When Microsoft makes their official fix available, you simply apply it as you would if you had never heard of 0patch. Applying it will automatically obsolete this micropatch on your computer as the update will replace a vulnerable executable with a fixed one, thereby changing its cryptographic hash. Since our micropatches are associated with specific hashes, this will make the micropatch inapplicable without intervention on either your end or ours.
Source: 0patch Blog
 

notabot

Level 8
Q: What will happen on Patch Tuesday?

When Microsoft makes their official fix available, you simply apply it as you would if you had never heard of 0patch. Applying it will automatically obsolete this micropatch on your computer as the update will replace a vulnerable executable with a fixed one, thereby changing its cryptographic hash. Since our micropatches are associated with specific hashes, this will make the micropatch inapplicable without intervention on either your end or ours.
Source: 0patch Blog
That’s the claim :) has anyone tried it though ? Does it also play well with the various Windows integrity mechanisms ?
 

notabot

Level 8
It's been running great for me for months and months and hasn't affected Windows updates at all. I've had absolutely no issues with 0 patch at all.
Thanks !
Do you have memory integrity , under device security -> core isolation, turned on ? ( I’d imagine that is a potential source of conflict )

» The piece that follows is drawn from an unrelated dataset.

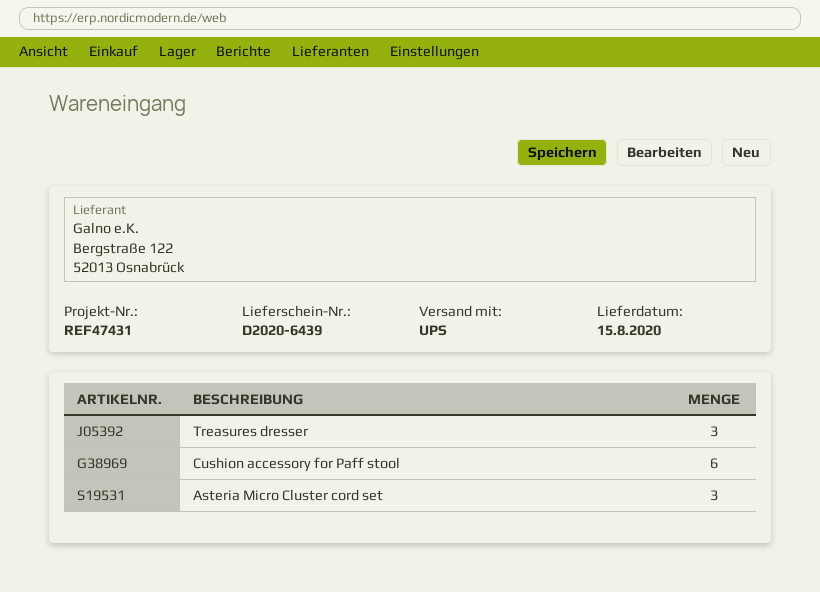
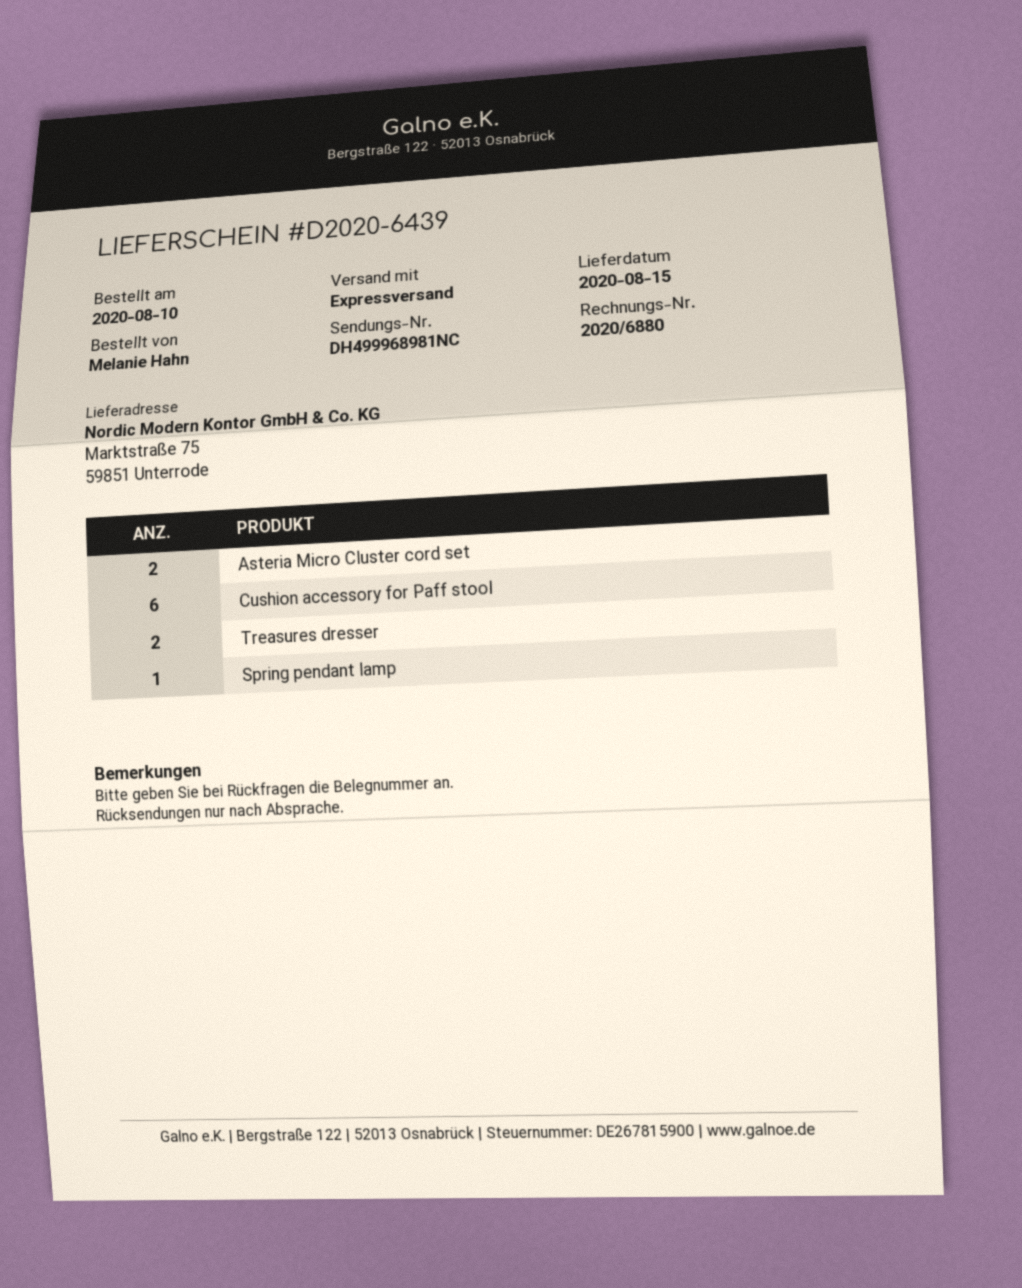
shipping method: UPS -> express
Treasures dresser: 3 -> 2
Asteria Micro Cluster cord set: 3 -> 2
Spring pendant lamp: none -> 1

Also what happens when you reboot ? According to the articles all patching is in-memory and nothing persists ( does eg 0patch just patch it again ?)
 

Vasudev

Level 27
Verified
Important question for 0patch is, is it compatible with Windows update ? Eg when Microsoft puts a fix via update, what happens to those who’ve already patched via 0patch , are they excluded from Windows updates ?
Once MSFT have updated the micro-patches gets dis-engaged. I refrained from installing latest w10 update twice and 0patch patched few exploits and once I updated to latest build 556 for v1803 the patches were disabled and currently only the zero day exploit mentioned in this thread is active!
 

Gandalf_The_Grey

Level 13
Verified
Found the answer why 0patch wasn't working for me right in the linked article:
"Our micropatch is for Windows 10 version 1803 64-bit," Mitja Kolsek, CEO of ACROS Security and co-founder of the 0patch.com service, says. "We often make a micropatch just for one or several most popular versions and wait for users to express interest in porting to other versions as needed."
I'm on 1809...
 

notabot

Level 8
Once MSFT have updated the micro-patches gets dis-engaged. I refrained from installing latest w10 update twice and 0patch patched few exploits and once I updated to latest build 556 for v1803 the patches were disabled and currently only the zero day exploit mentioned in this thread is active!
Can’t the micro patches be reapplied for your build ?
 

notabot

Level 8
Wouldn't a good security suite by a reputable vendor i e Kaspersky, Bitdefender, or Norton protect a system against this ZD exploit without patching?
There is exploit mitigation in most suites including Windows Defender but it’s not guaranteed to catch all exploits. Patching is still a must

Also in practice anti exploit would only cover user space exploits, kernel ones can only be patched in practice ( there’s GRSecurity for Linux that’s meant to be about prevention but adoption is low so there’s no way to evaluate how well it has worked ) . patches are released for both kernel and user space exploits though

If I were to choose between patching to latest without any security software or high tier security software and no patching I’d choose patching.
For moderate to low risk activities ( no pirated software, conservative browsing , only open emails from folks you know and open attachments only when you expect one ), a fully patched system is quite secure.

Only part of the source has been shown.